Please return every record exactly, with no pictures included.

BEGIN DATA UNDER STUDY

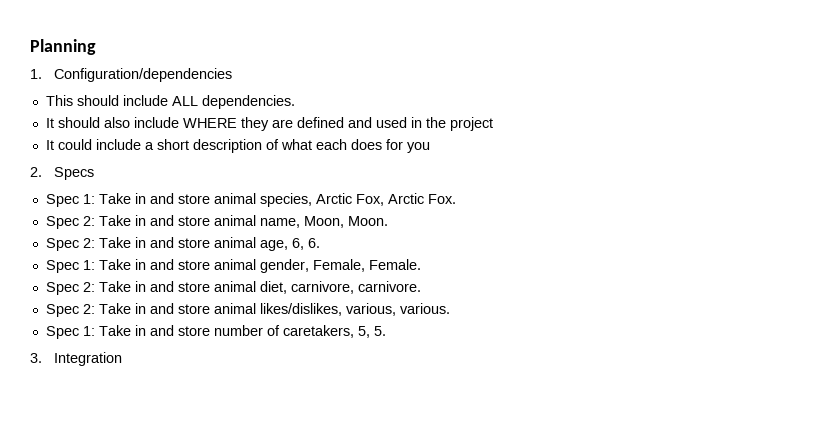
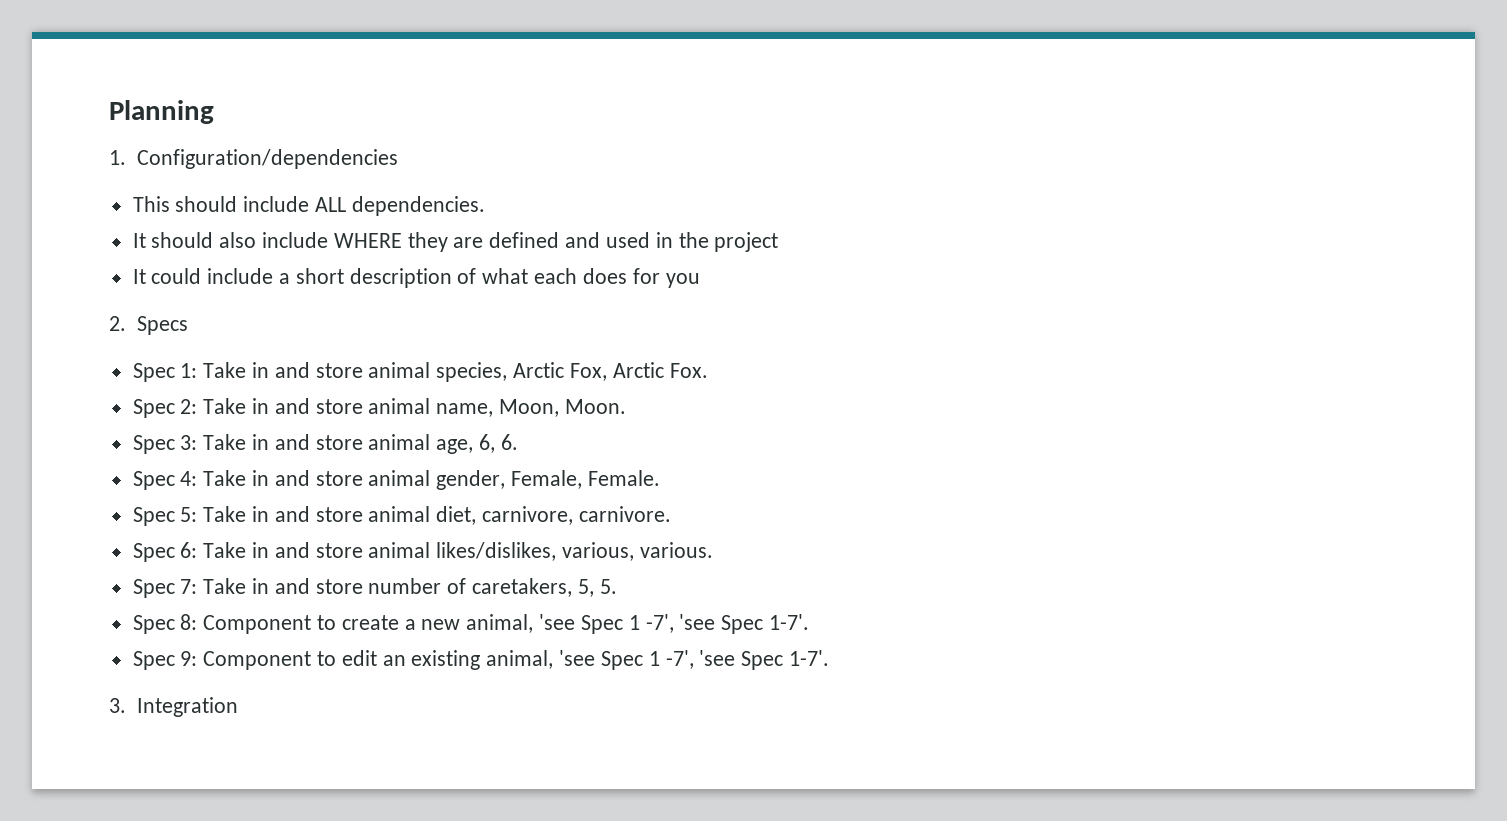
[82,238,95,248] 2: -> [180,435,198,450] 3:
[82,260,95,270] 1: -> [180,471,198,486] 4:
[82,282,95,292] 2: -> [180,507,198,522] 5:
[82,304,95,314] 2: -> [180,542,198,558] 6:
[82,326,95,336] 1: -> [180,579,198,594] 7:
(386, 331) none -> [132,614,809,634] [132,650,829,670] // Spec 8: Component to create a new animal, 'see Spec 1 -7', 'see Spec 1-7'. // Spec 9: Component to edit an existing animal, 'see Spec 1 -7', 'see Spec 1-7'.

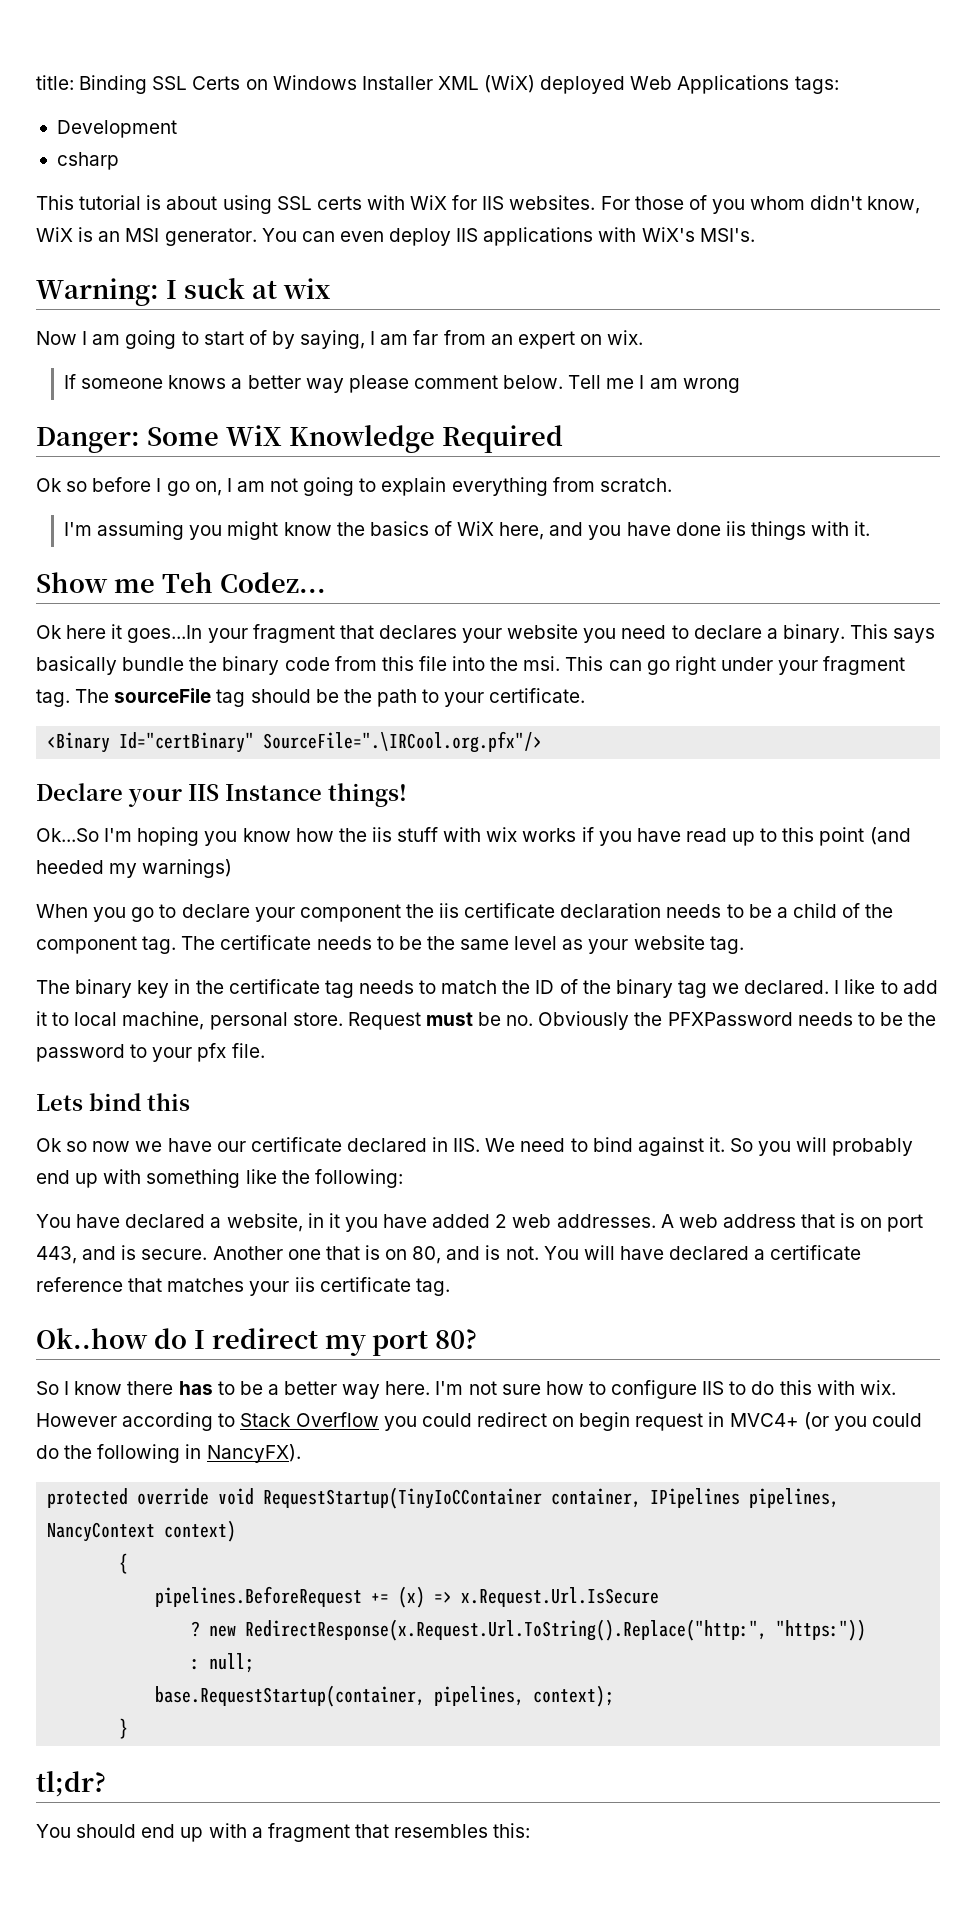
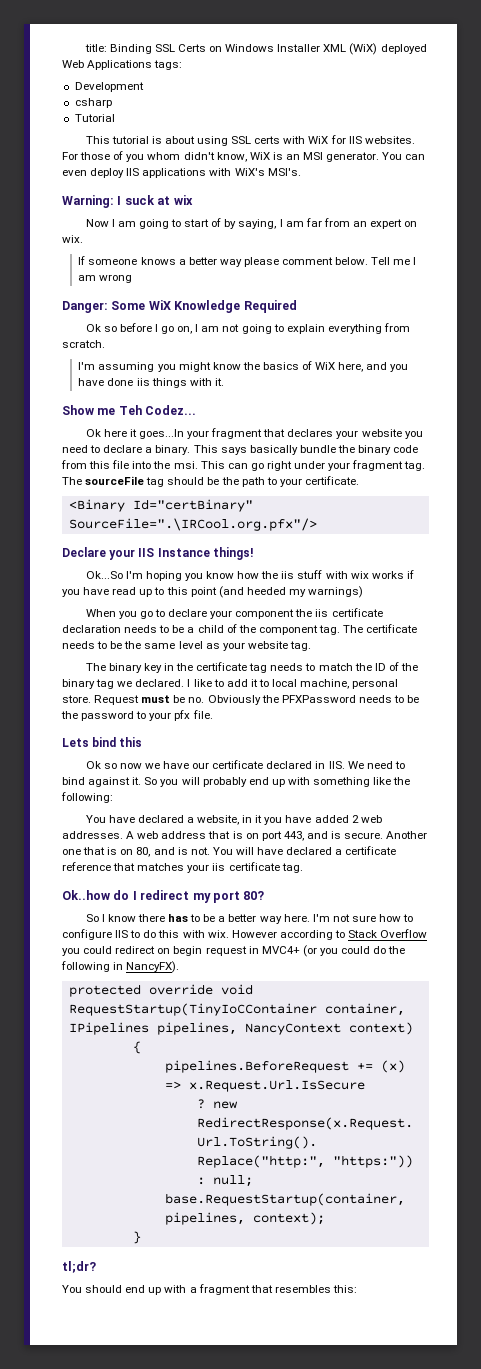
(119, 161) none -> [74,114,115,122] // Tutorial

END DATA UNDER STUDY

### COMPLETED TASK
[82,238,95,248] 2: -> [180,435,198,450] 3:
[82,260,95,270] 1: -> [180,471,198,486] 4:
[82,282,95,292] 2: -> [180,507,198,522] 5:
[82,304,95,314] 2: -> [180,542,198,558] 6:
[82,326,95,336] 1: -> [180,579,198,594] 7:
(386, 331) none -> [132,614,809,634] [132,650,829,670] // Spec 8: Component to create a new animal, 'see Spec 1 -7', 'see Spec 1-7'. // Spec 9: Component to edit an existing animal, 'see Spec 1 -7', 'see Spec 1-7'.

(119, 161) none -> [74,114,115,122] // Tutorial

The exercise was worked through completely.